5 Strategies for a Collaborative Paperless Office

Going paperless cuts down on clutter, makes it easy for you to work from anywhere, and reduces your carbon footprint.

Photo: Marc Swarbrick

It’s an obvious step for a working nomad. Unfortunately, it may not be as obvious for your friends, family, colleagues and other contacts with whom you exchange information. As Mark Shead over at Productivity 501 says, “Once a document gets printed out, you’ve broken the paperless life cycle.”

Even if you handle all your personal or business tasks electronically and rarely print documents, you can’t control what happens on the other end. How do you encourage people to join you in a paperless office?

Some people take great joy in sporting a line in their email signature that reads, “Please consider the environment before printing this email.” Sometimes there is a little webdinger or clip-art graphic of a green tree next to the instruction, just in case their readers don’t know what “environment” means.

Can you honestly imagine this approach affecting anyone’s decision to print? Imagine this scenario: someone (let’s call her Frances) has received an email from you (let’s call you Jeffie). Because your email contains some facts and figures Frances needs to present at a business meeting, she hits the print button. But wait! What’s that at the bottom of your signature? Oh my goodness, Jeffie says I shouldn’t print this email because it’s naughty to Mother Earth! Cancel, cancel, cancel! Phew, tragedy averted.

Yeah, right. If your contacts need to print something, they will do so without a second thought. Condescending little edicts in your email signature do two things:

  1. make you look unprofessional
  2. get ignored

Neither of these goes any distance in persuading folks to join you in a paperless office. Does this mean you should give up on trying to affect people’s behavior? Not at all. There’s an easy and elegant solution to the problem. Rather than place the burden on your associates, make it so easy for them to not print your correspondence that they don’t even have to think about it.

5 strategies for getting people to stay paperless:

1. Point, don’t copy.

Instead of sending a long text email, move information online and send a link to the site. (Sure, your recipients could still print out the webpages, but here technological ignorance is on your side: some people still do not know that it’s possible to print a webpage!)

2. Bigger is better.

Use large fonts that are easy to read on-screen. This means Times New Roman, Arial, and Helvetica; never Jazz, Snell Roundhand, or Rockwell Extra Bold, regardless of how artistic you think they make you appear.

3. Change your perspective.

Most paper documents are designed in portrait layout, meaning they are taller than they are wide. Monitors are designed in landscape layout, wider than they are tall, yet because of our early conditioning with paper, we still tend to design documents as if they were going to be printed. For example: two-column layouts, large photos that cross two pages, diagrams that are taller than the screen. In all your communication, use landscape layouts so people don’t have to scroll up and down and are not tempted to print.

4. Set expectations.

When sending any documents or forms, tell the recipients clearly how you expect them to respond.
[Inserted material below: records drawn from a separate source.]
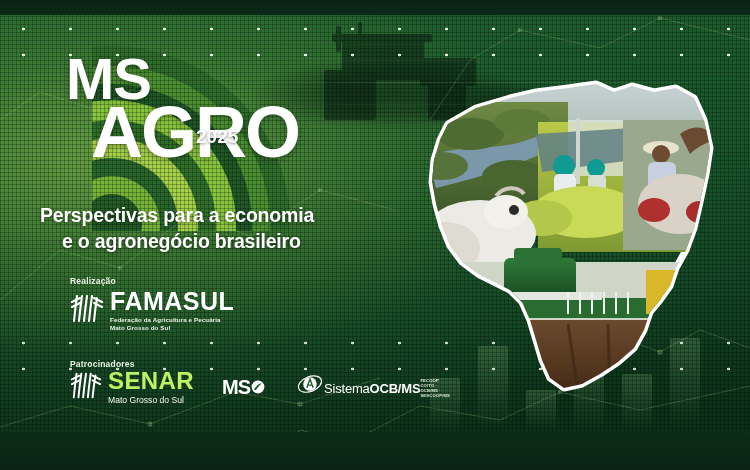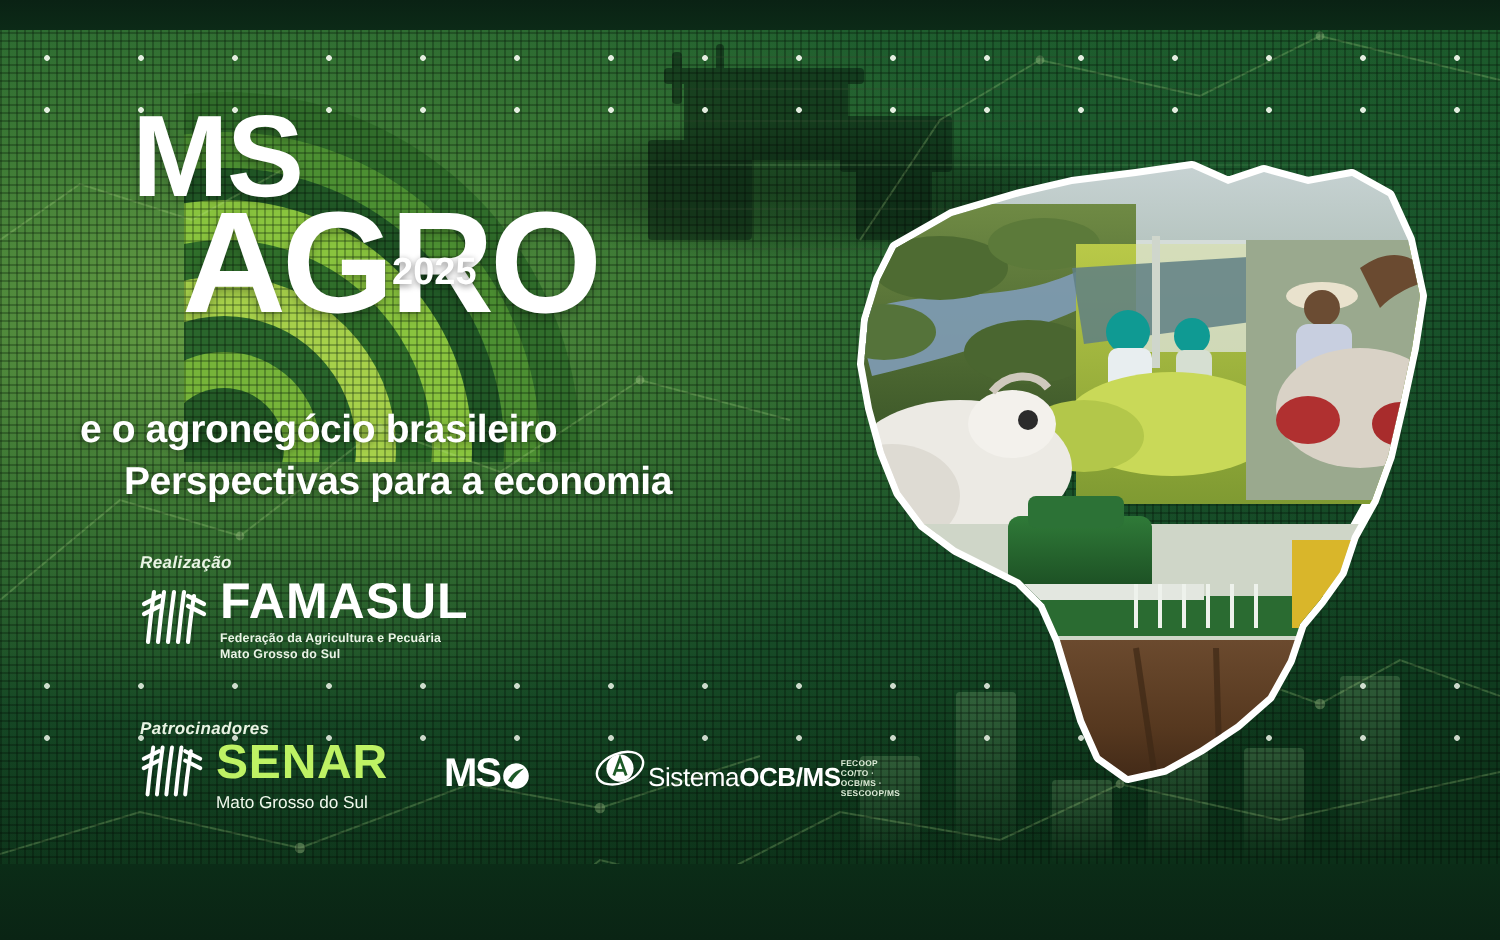--- a/index.html
+++ b/index.html
@@ -348,8 +348,8 @@
   <div class="year">2025</div>
 
   <div class="tagline">
+    <div>Perspectivas para a economia</div>
     <div>e o agronegócio brasileiro</div>
-    <div>Perspectivas para a economia</div>
   </div>
 
   <div class="credits">

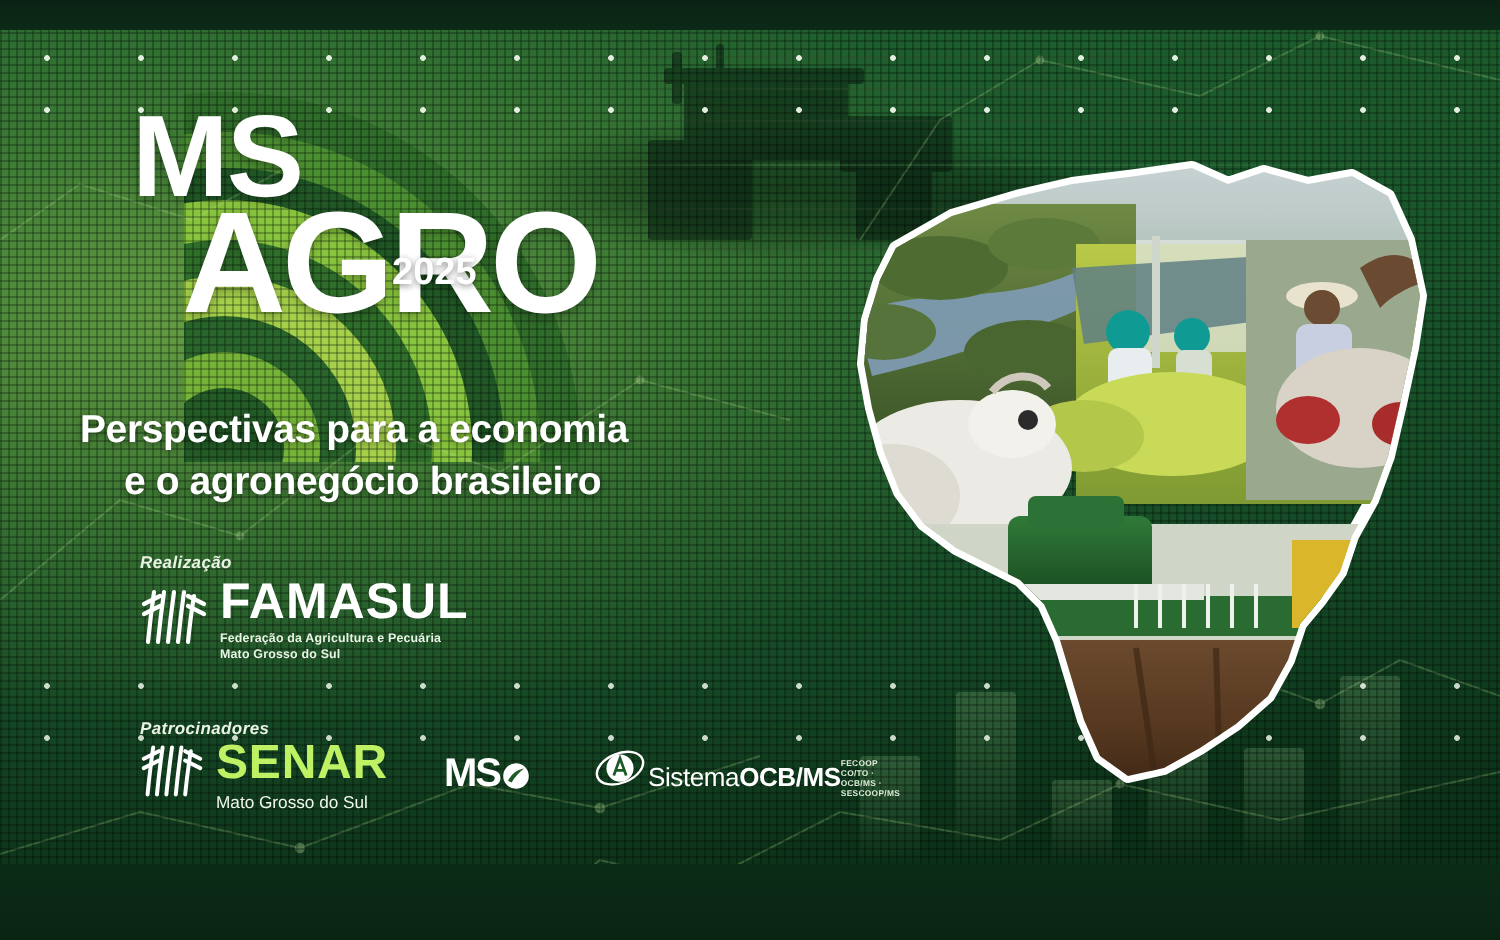--- a/index.html
+++ b/index.html
@@ -116,7 +116,6 @@
   .cap{
     font-size:8.5px;font-weight:700;color:#e9f3e4;letter-spacing:.2px;
     margin-left:70px;
-    font-style:italic;
   }
   .logo-row{display:flex;align-items:flex-end;margin-top:3px;}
Otherwise, you may get a shock when you receive a multi-page fax or unwieldy snail-mail package. Not only does that defeat the purpose of sending them them the info electronically in the first place, but now you may have to transfer their messy handwritten responses into your computer by hand!

Say something like, ”This is an editable PDF. Please save it to your hard drive, open it with Acrobat Reader, and click on the fields to input your information. Then save the completed document and return it to me as an email attachment.” Obviously, you will not have to spell it out word-by-word like this for many of your contacts. Adjust your style for the lowest common denominator.

5. Keep it simple, stupid.

Make your emails brief and to the point so people are not tempted to print them out to read during their bus commute or dentist appointment.

If you make it convenient for people to collaborate with you in a paperless office, they will. Choosing not to print an email or document is a baby step. Millions of people taking baby steps might eventually lead to a paperless world. What would that look like?